# High Country Club – New York City at 1600 Broadway "On The Square" Review



## travelguy (Jan 23, 2008)

*On the Square yet very Hip! The High Country Club New York City “On The Square” residence is all about location, entertainment and enjoyment!*

*Synopsis:*

The High Country Club NYC property is both uber-metropolis hip and tourist cool & comfortable. The location on Broadway and Times Square is the perfect base for sightseeing, the theater district, the arts, and of course dining. This 10th floor, one bedroom residence is a respite from the busy city but never far from the action. The building amenities and personal services at 1600 Broadway assure an enjoyable experience in the Big Apple. 

*Location:*

Location, location, location! The High Country Club NYC condo is located on Broadway, at the north end of Times Square. The building at 1600 Broadway (hence the building name) hosts the M&M Candies World store on the bottom floors. Unfortunately, there does not appear to be a HCC “resident” member discount for the round, candy-coated chocolate goodies. The building is situated between the Times Square iconic structures of the Morgan Stanley building with its streaming stock market “tickers” and the multi-story “Chorus Line” theater sign. 
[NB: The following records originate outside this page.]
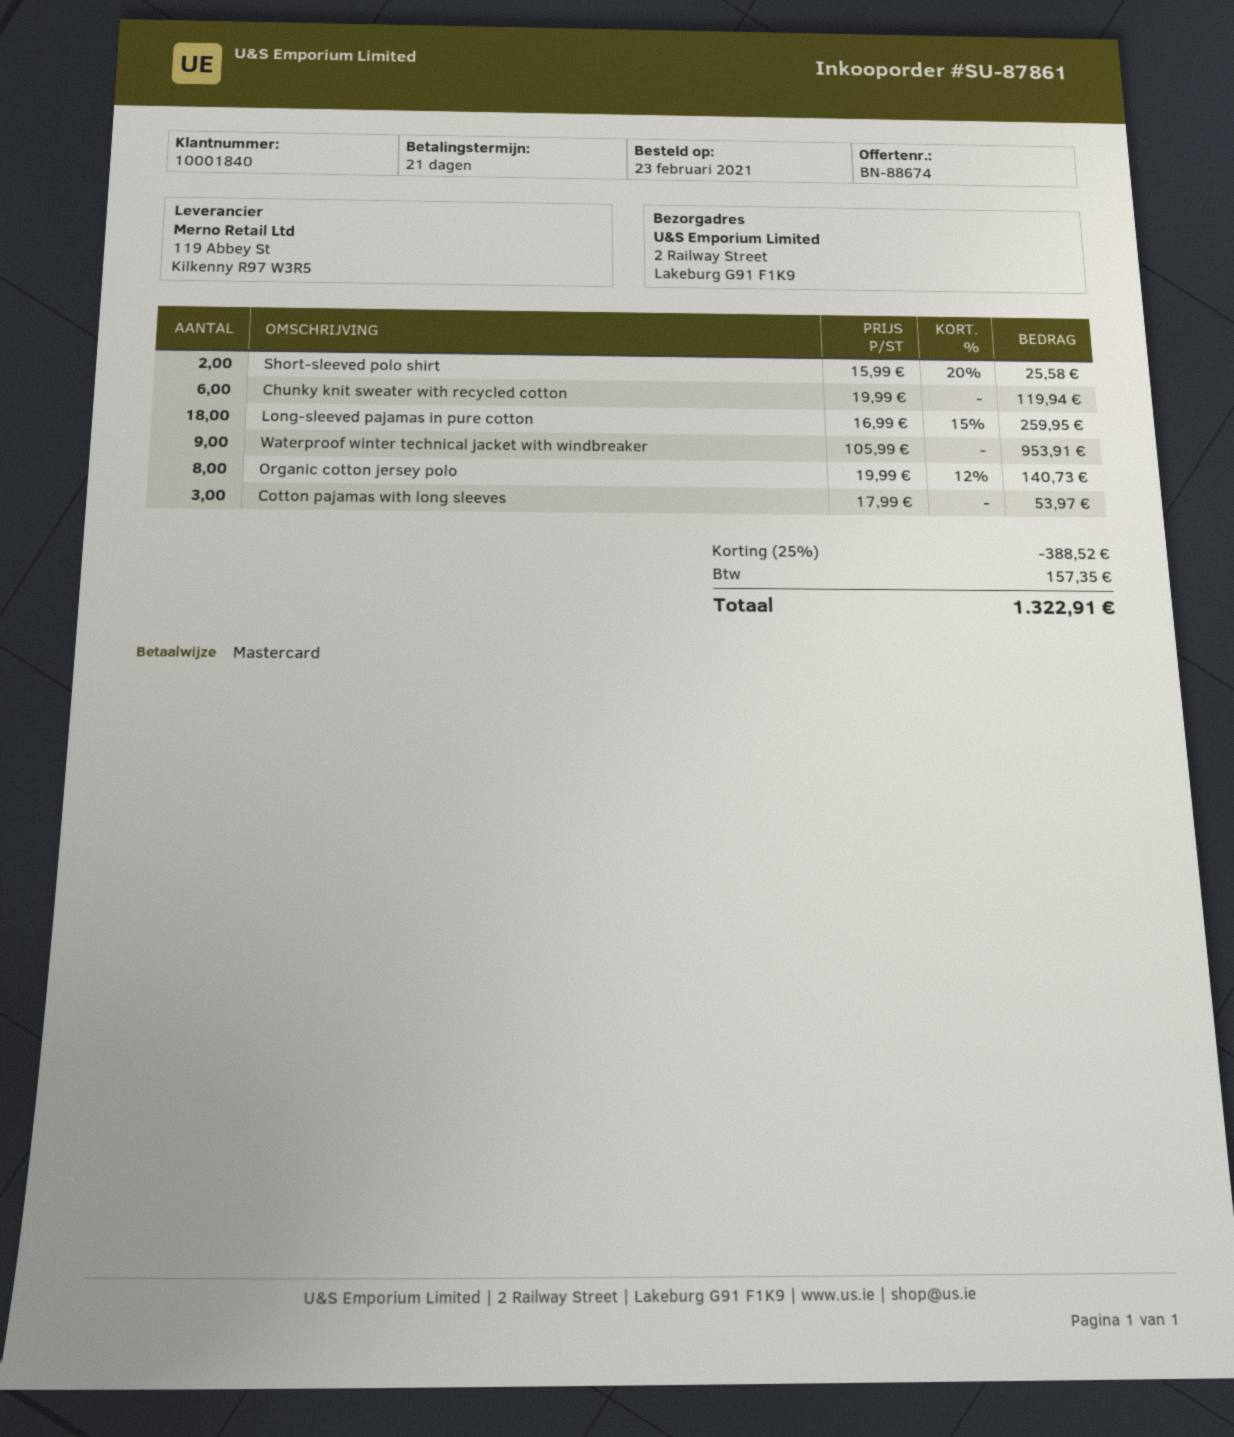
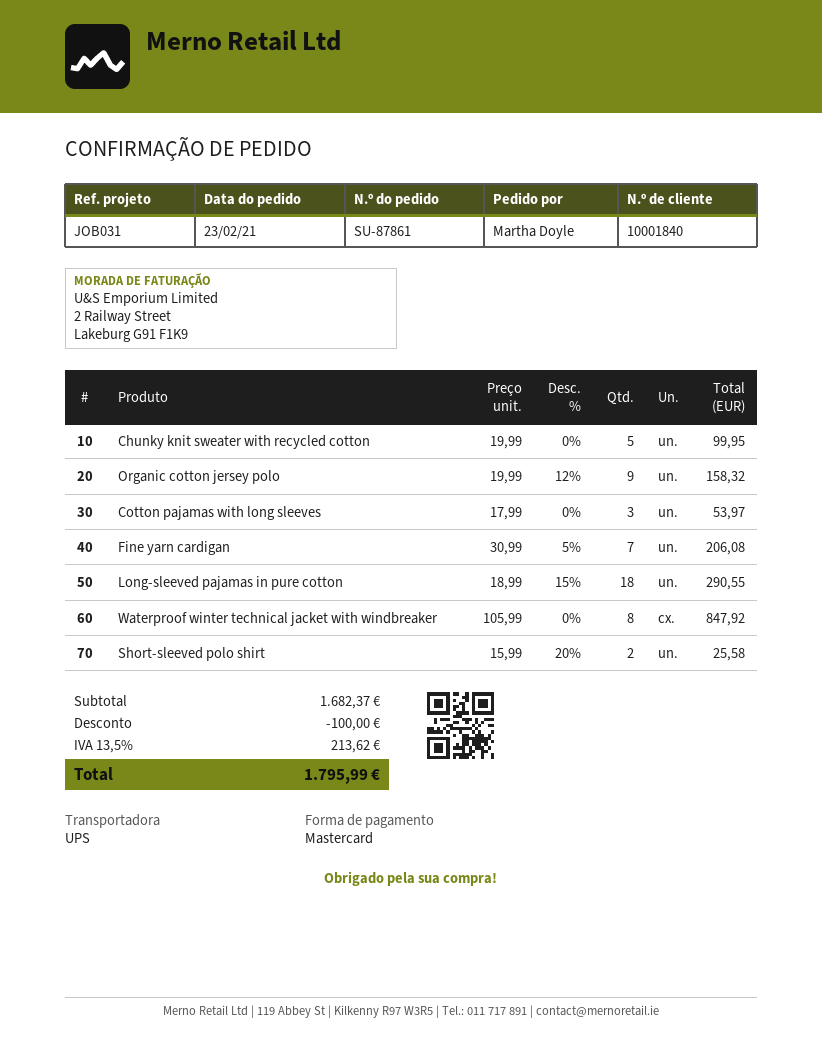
Chunky knit sweater with recycled cotton: 6 x 19.99 = 119.94 -> 5 x 19.99 = 99.95
Long-sleeved pajamas in pure cotton: 18 x 16.99 - 15% = 259.95 -> 18 x 18.99 - 15% = 290.55
Waterproof winter technical jacket with windbreaker: 9 x 105.99 = 953.91 -> 8 x 105.99 = 847.92
Organic cotton jersey polo: 8 x 19.99 - 12% = 140.73 -> 9 x 19.99 - 12% = 158.32
Fine yarn cardigan: none -> 7 x 30.99 - 5% = 206.08
discount: 388.52 -> 100.00
tax: 157.35 -> 213.62
total: 1322.91 -> 1795.99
A doorman meets residents at the entry to the 1600 Broadway building and a concierge mans the main desk 24 hours a day in the classically styled lobby. A bellman is available for bag transport. All of the building employees are extremely pleasant and helpful. After a quick elevator ride to the 10th floor, a secured residence entry opens into an oasis from the crazed pace of Times Square below.

*Décor:*

The interior of the residence is decorated in a neo-metro black and white contrasting theme. With 700 square feet, this is one of High Country Clubs smallest residences, although the space is BIG by Manhattan standards and the high ceilings help to open the space. Black and white leather, granite countertops, brushed metals, bamboo and attractive furnishings are used to soften the ultra-hep interior design. Artsy and classic architectural photos grace the walls to provide a cultural neo-classic touch. Various red and black Aztec print area rugs are used throughout on the hardwood floors

*Residence:*

A short hallway inside the residence door opens to the main LIVING AREA. An odd but strangely intriguing feature of the residence entry area is a huge four foot tall picture of the Mona Lisa! The view through the floor to high-ceiling windows is Times Square at its busy best. The main sitting area is furnished with a sofa and chair made of black butter-soft leather, along with a cream leather chair. A 37” LCD TV appears to float on a pagoda style stand with shelves below containing a DVD player and Xbox game player. Bamboo end tables, a wooden chest masquerading as an ottoman, brass lamps, a large oriental rug and large plant provide accents for the room. The sofa pulls out into a queen bed. The room is very restful after climbing those steps at the Statue of Liberty or other such metropolis monument.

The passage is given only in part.